* _REQUIRED ACTION_:
Pictures excluded, return every entry exactly, please.

<<<<

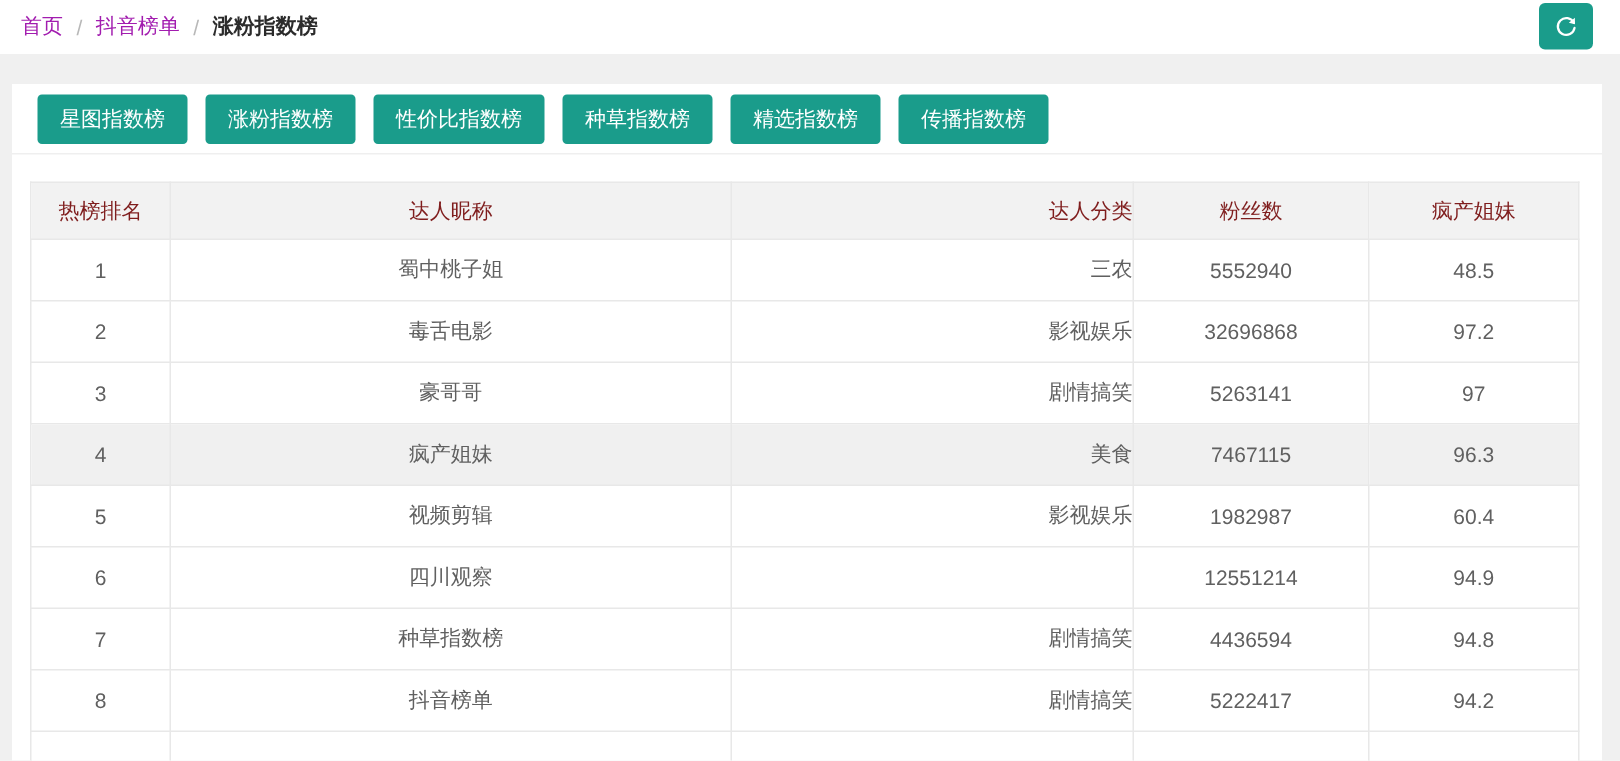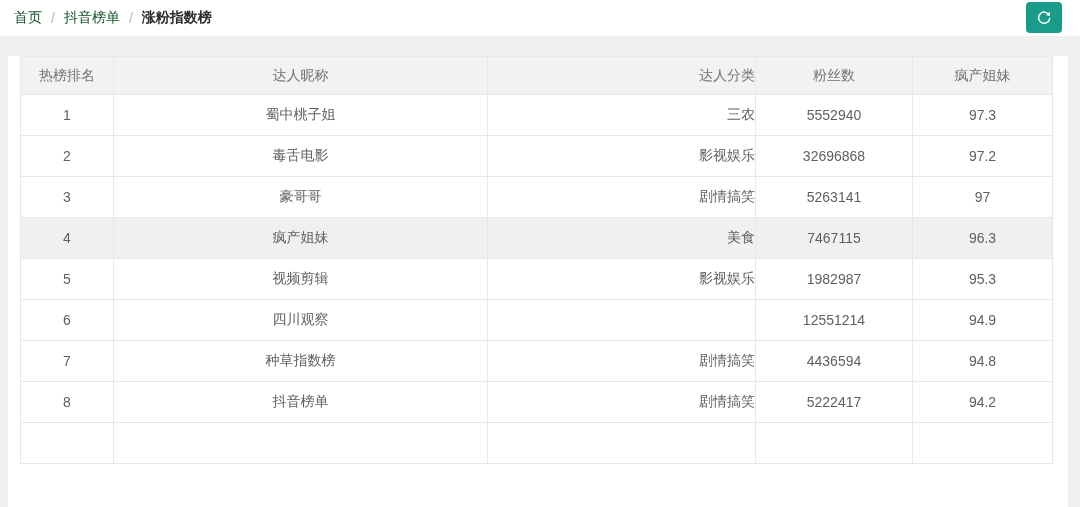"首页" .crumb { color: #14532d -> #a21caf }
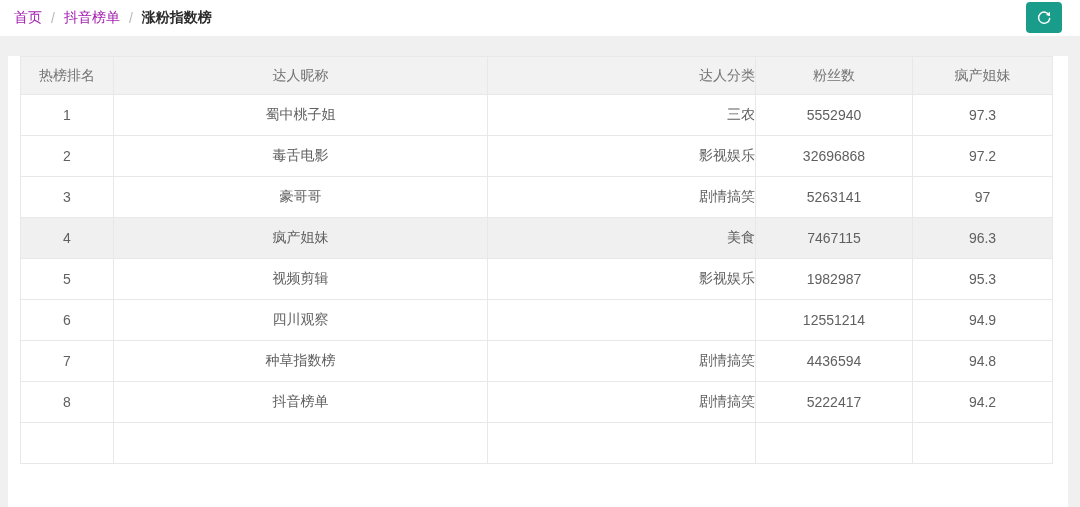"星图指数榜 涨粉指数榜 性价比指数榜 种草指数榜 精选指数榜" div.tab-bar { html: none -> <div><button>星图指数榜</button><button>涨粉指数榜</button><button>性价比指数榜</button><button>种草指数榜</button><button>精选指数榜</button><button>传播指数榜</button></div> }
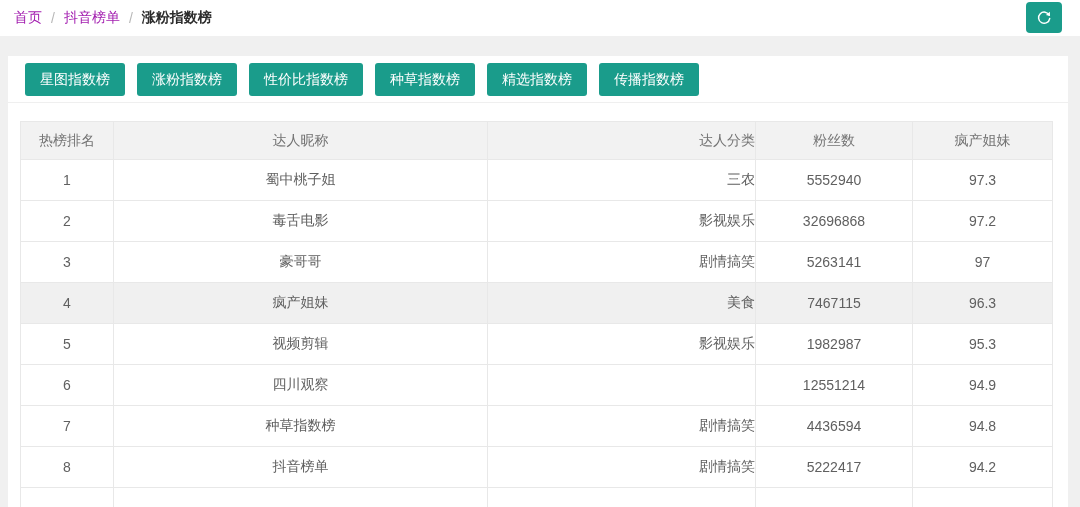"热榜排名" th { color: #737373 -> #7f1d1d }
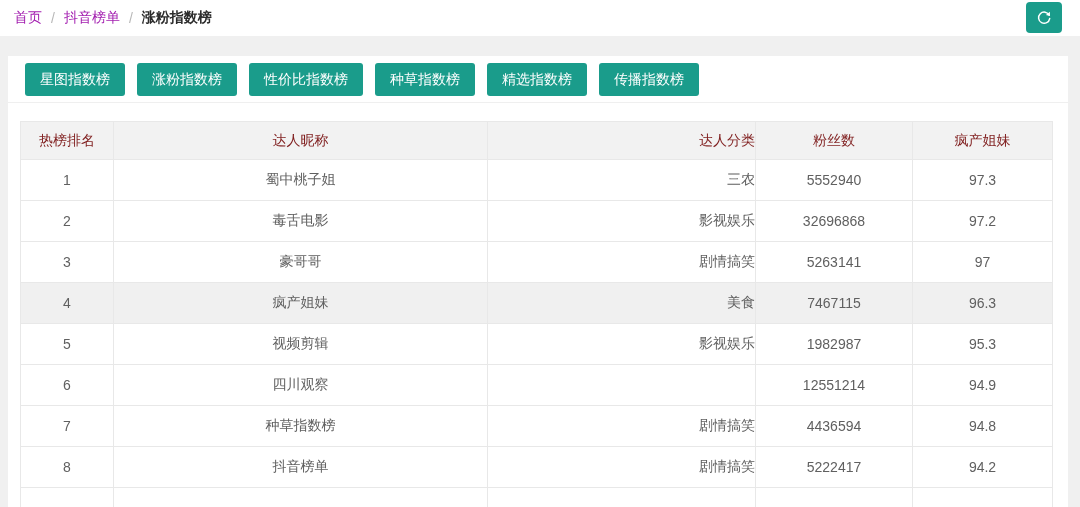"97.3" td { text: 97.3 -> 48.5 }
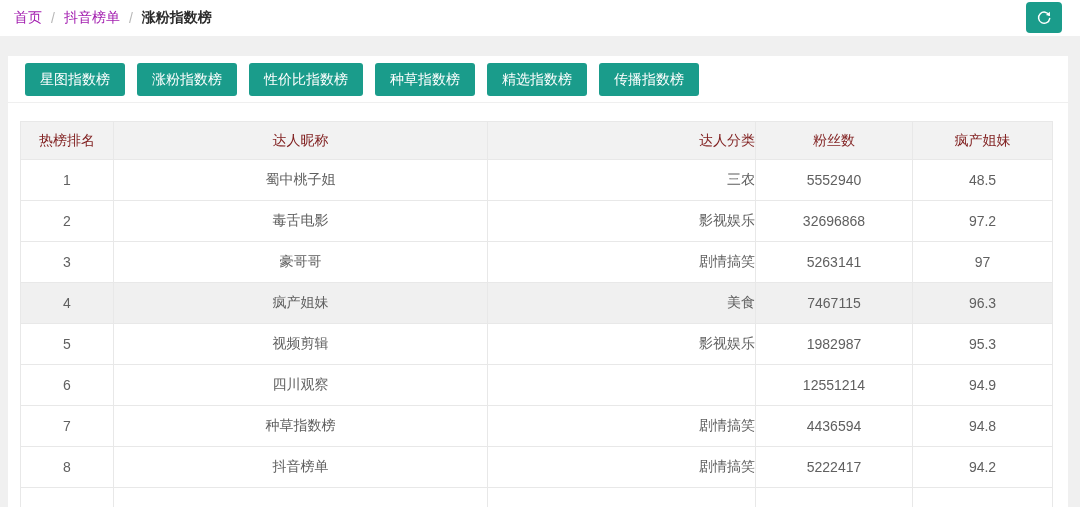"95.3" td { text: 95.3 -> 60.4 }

>>>>

* _ANSWER SPACE_:
"首页" .crumb { color: #14532d -> #a21caf }
"星图指数榜 涨粉指数榜 性价比指数榜 种草指数榜 精选指数榜" div.tab-bar { html: none -> <div><button>星图指数榜</button><button>涨粉指数榜</button><button>性价比指数榜</button><button>种草指数榜</button><button>精选指数榜</button><button>传播指数榜</button></div> }
"热榜排名" th { color: #737373 -> #7f1d1d }
"97.3" td { text: 97.3 -> 48.5 }
"95.3" td { text: 95.3 -> 60.4 }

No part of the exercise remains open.